(Work instructions)
Output exactly the lines below, starting with the line that has "ƯU THỦ CÔNG</span>" and going on through the line that has "2 L16 11 L2", both included, and no other lines.

━━━

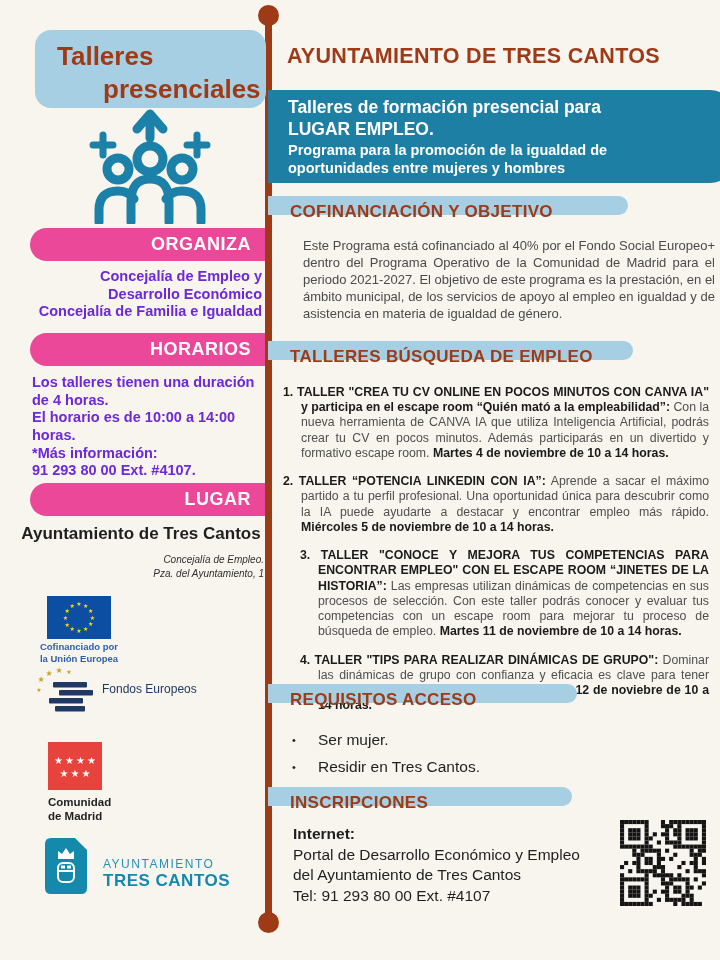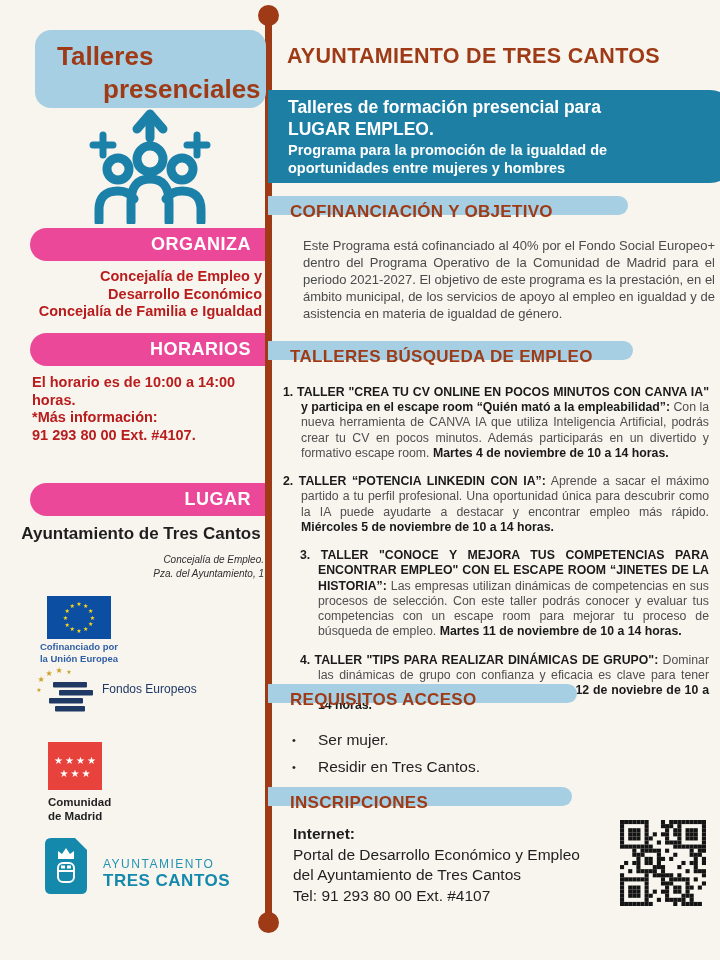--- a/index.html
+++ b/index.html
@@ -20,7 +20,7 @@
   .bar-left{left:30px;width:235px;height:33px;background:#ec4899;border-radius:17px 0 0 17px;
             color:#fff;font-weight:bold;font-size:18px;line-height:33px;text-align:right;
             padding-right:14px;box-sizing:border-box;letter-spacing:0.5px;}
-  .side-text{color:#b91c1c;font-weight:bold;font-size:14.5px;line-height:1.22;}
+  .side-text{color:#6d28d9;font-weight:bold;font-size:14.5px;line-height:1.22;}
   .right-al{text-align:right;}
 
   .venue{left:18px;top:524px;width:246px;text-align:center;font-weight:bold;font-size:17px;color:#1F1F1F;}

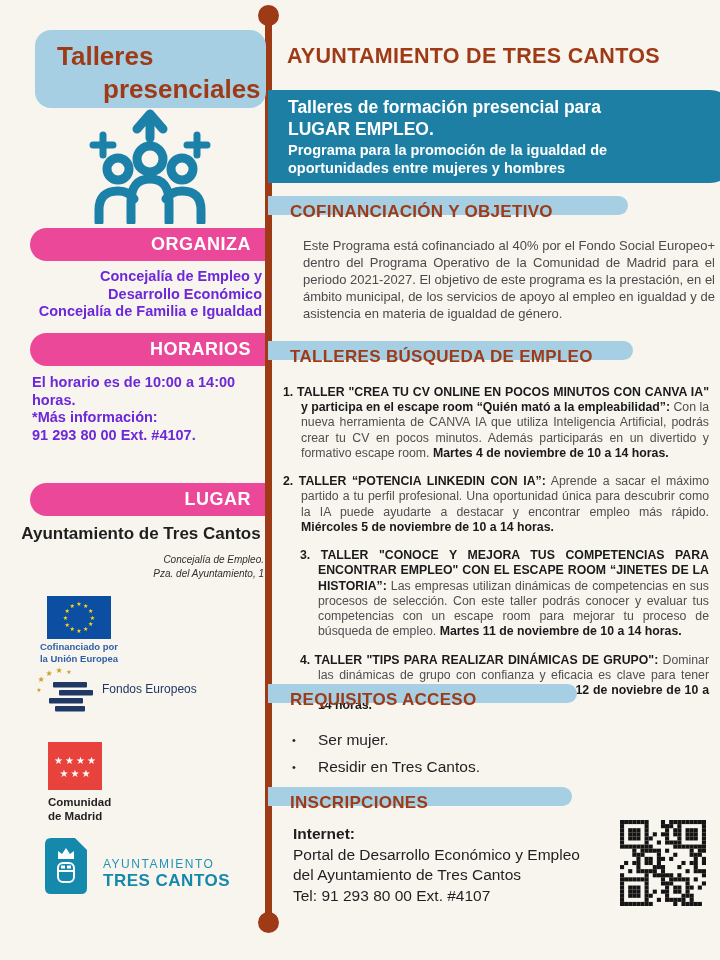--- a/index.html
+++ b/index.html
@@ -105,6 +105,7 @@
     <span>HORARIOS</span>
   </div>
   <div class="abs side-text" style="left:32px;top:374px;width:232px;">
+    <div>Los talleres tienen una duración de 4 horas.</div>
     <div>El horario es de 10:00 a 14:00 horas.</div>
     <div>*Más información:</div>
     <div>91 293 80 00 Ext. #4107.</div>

━━━

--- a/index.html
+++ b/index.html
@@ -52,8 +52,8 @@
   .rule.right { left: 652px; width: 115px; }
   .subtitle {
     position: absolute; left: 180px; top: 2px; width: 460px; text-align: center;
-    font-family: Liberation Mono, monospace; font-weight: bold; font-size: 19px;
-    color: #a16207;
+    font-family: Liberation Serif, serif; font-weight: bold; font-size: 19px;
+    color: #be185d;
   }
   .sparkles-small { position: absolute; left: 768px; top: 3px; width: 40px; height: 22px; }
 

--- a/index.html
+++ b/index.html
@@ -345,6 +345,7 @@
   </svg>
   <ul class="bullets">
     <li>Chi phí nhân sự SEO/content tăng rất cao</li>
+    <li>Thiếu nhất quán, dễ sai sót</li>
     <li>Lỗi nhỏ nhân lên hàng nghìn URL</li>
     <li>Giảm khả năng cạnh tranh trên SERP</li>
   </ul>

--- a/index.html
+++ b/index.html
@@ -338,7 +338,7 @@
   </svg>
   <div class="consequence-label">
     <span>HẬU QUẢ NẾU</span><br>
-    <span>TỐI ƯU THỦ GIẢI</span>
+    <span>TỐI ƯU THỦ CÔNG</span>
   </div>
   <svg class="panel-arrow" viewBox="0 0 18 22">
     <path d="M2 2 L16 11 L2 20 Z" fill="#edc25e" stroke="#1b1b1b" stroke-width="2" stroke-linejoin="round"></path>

━━━

(Problem solution)
+    <span>TỐI ƯU THỦ CÔNG</span>
   </div>
   <svg class="panel-arrow" viewBox="0 0 18 22">
     <path d="M2 2 L16 11 L2 20 Z" fill="#edc25e" stroke="#1b1b1b" stroke-width="2" stroke-linejoin="round"></path>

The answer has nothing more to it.